“Not quite. I have another reason too,” he replied.
“Yes, I know. You don’t like West. Nobody does. My father doesn’t—or Fergus—or Mr. Whaley—but they’re not taking the long trail after him as you are. You can’t get out of it that way.”
She had not, of course, hit on the real reason for going that supplemented his friendship for the constable and he did not intend that she should.
“It doesn’t matter much why I’m going. Anyhow, it’ll be good for me. I’m gettin’ soft and fat. After I’ve been out in the deep snows a month or so, I’ll have taken up my belt a notch or two. It’s time I wrestled with a blizzard an’ tried livin’ on lean rabbit.[7]”
[Footnote 7: Rabbit is about the poorest meat in the North. It is lean and stringy, furnishes very little nourishment and not much fat, and is not a muscle-builder. In a country where, oil and grease are essentials, such food is not desirable. The Indians ate great quantities of them. (W.M.R.)]
Her gaze swept his lean, hard, compact body. “Yes, you look soft,” she mocked. “Father said something of that sort when he looked at that door there you came through.”
Tom had been watching her stitching. He offered a comment now, perhaps, to change the subject. It is embarrassing for a modest man to talk about himself.
“You’re workin’ that ‘W’ upside down,” he said.
“Am I? Who said, it was a ’W’?”
“I guessed it might be.”
“You’re a bad guesser. It’s an ‘M.’ ‘M’ stands for McRae, doesn’t it?”
“Yes, and ‘W’ for Winthrop,” he said with a little flare of boldness.

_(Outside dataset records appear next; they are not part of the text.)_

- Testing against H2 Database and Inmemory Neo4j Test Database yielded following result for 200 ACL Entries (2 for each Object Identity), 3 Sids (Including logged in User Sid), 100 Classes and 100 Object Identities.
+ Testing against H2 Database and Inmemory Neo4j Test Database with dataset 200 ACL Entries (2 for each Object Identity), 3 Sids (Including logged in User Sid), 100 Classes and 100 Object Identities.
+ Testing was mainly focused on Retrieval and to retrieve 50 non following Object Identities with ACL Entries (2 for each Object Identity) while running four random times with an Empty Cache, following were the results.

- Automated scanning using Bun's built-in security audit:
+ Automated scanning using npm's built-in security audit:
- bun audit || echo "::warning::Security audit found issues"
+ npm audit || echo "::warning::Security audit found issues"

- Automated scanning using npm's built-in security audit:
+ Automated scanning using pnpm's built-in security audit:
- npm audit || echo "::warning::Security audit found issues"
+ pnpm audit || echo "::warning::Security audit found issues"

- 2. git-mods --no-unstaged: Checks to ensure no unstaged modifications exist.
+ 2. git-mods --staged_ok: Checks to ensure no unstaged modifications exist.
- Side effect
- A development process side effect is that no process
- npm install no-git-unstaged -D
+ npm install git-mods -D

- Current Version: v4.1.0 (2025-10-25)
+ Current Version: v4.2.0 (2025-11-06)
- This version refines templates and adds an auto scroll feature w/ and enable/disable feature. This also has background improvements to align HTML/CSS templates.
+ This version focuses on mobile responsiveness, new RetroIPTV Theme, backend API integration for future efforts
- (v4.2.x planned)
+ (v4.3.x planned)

A touch of soft color flagged her cheeks. “And ‘I’ for impudence,” she retorted with a smile that robbed the words of offense.
He was careful not to risk outstaying his welcome. After an hour he rose to go. His good-bye to Matapi-Koma and Onistah was made in the large living-room.
Jessie followed him to the outside door.
He gave her a word of comfort as he buttoned his coat, “Don’t you worry about Win. I’ll keep an eye on him.”
“Thank you. And he’ll keep one on you, I suppose.”
He laughed. That reversal of the case was a new idea to him. The prettiest girl in the North was not holding her breath till he returned safely. “I reckon,” he said. “We’ll team together fine.”
“Don’t be foolhardy, either of you,” she cautioned.
“No,” he promised, and held out his hand. “Good-bye, if I don’t see you in the mornin’.”
He did not know she was screwing up her courage and had been for half an hour to do something she had never done before. She plunged at it, a tide of warm blood beating into her face beneath the tan.
“‘M’ is for Morse too, and ‘T’ for Tom,” she said.
With the same motion she thrust the gun-case into his hand and him out of the door.
He stood outside, facing a closed door, the bit of fancy-work in his mittens. An exultant electric tingle raced through his veins. She had given him a token of friendship he would cherish all his life.